Au salon de Paris 1921 apparaît un nouveau type de carrosserie fermée breveté par Charles T. Weymann. Elle est constituée par un revêtement de toile enduite tendue sur une carcasse en bois dont aucun élément n’est assemblé rigidement à un autre, les jonctions étant confiées à de minces plaques de métal ou à des cordes de piano. La structure peut ainsi se déformer légèrement pour suivre les mouvements du châssis sans causer de résonnances comme les caisses fermées tôlées.
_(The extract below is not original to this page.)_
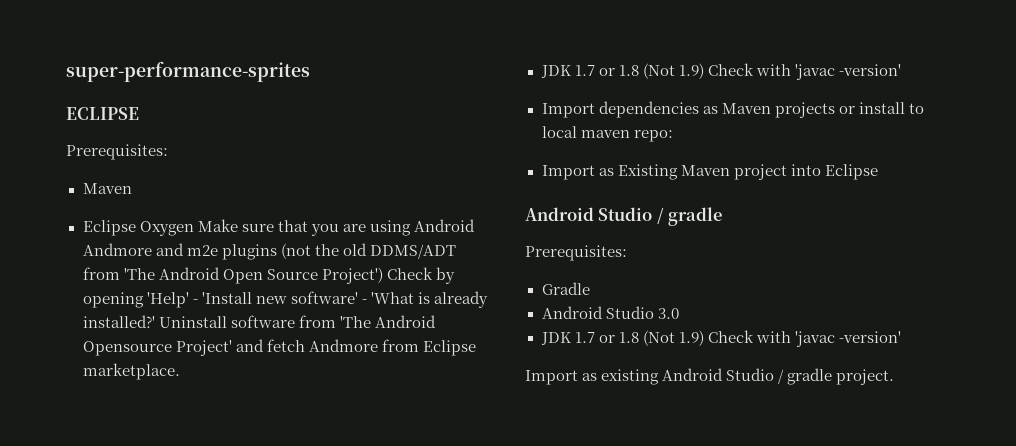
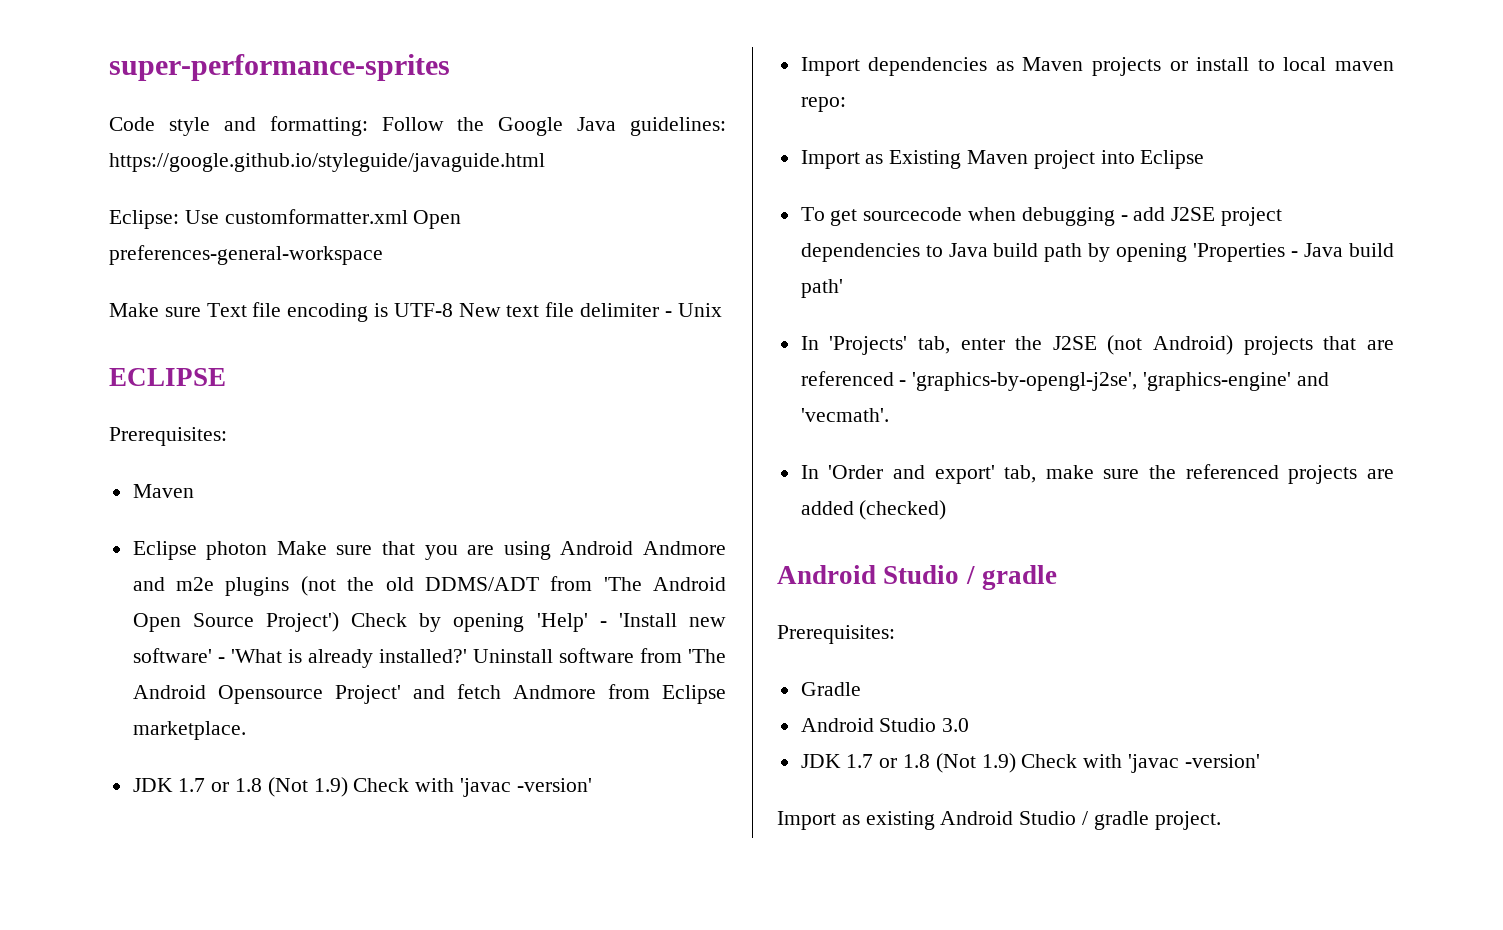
(310, 71) none -> [109,116,726,136] [109,153,545,172] [109,209,462,229] [109,245,383,265] [109,302,722,322] // Code style and formatting: Follow the Google Java guidelines: https://google.github.io/styleguide/javaguide.html // Eclipse: Use customformatter.xml Open preferences-general-workspace // Make sure Text file encoding is UTF-8 New text file delimiter - Unix
[139,221,194,236] Oxygen -> [206,541,268,560] photon
(878, 172) none -> [800,207,1283,226] [800,243,1395,262] [800,279,843,298] [800,335,1394,355] [800,371,1329,391] [800,408,889,422] [800,464,1394,484] [800,500,947,520] // To get sourcecode when debugging - add J2SE project dependencies to Java build path by opening 'Properties - Java build path' // In 'Projects' tab, enter the J2SE (not Android) projects that are referenced - 'graphics-by-opengl-j2se', 'graphics-engine' and 'vecmath'. // In 'Order and export' tab, make sure the referenced projects are added (checked)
Bien que plus cher que les carrosseries embouties en très grande série, le système Weymann est meilleur marché que le panneautage traditionnel en acier ou en aluminium rapporté sur une structure en bois, comme cela se pratique encore couramment. Par ailleurs, la toile n’a pas à être peinte puisqu’elle est colorée dans la masse dès sa fabrication. Cette couleur est le plus souvent noire mais quelques carrossiers font réaliser des toiles grises ou marron, certaines voitures pouvant recevoir un cannage ou des motifs écossais. Les carrosseries comportent un rembourrage sous la toile, du crin pour les plus luxueuses, du feutre de coton pour les moins chères.

1928 stutz weymann

Stutz Weymann, 1928

Les carrosseries Weymann ont un tel succès qu’une filiale est fondée en Angleterre et une autre aux Etat-Unis. Weymann vend par ailleurs sa licence de fabrication à plus de cinquante carrossiers et constructeurs. La filiale américaine s’implante à Indianapolis en 1926 et produit ses carrosseries pour les constructeurs locaux, Stutz, Duesenberg, Marmon ainsi que pour Peerless. Mais faute de commandes, Weymann la liquide en 1931, peu de temps avant la maison mère en France. Seule la filiale britannique survit, mais en se réorientant vers le marché des autobus.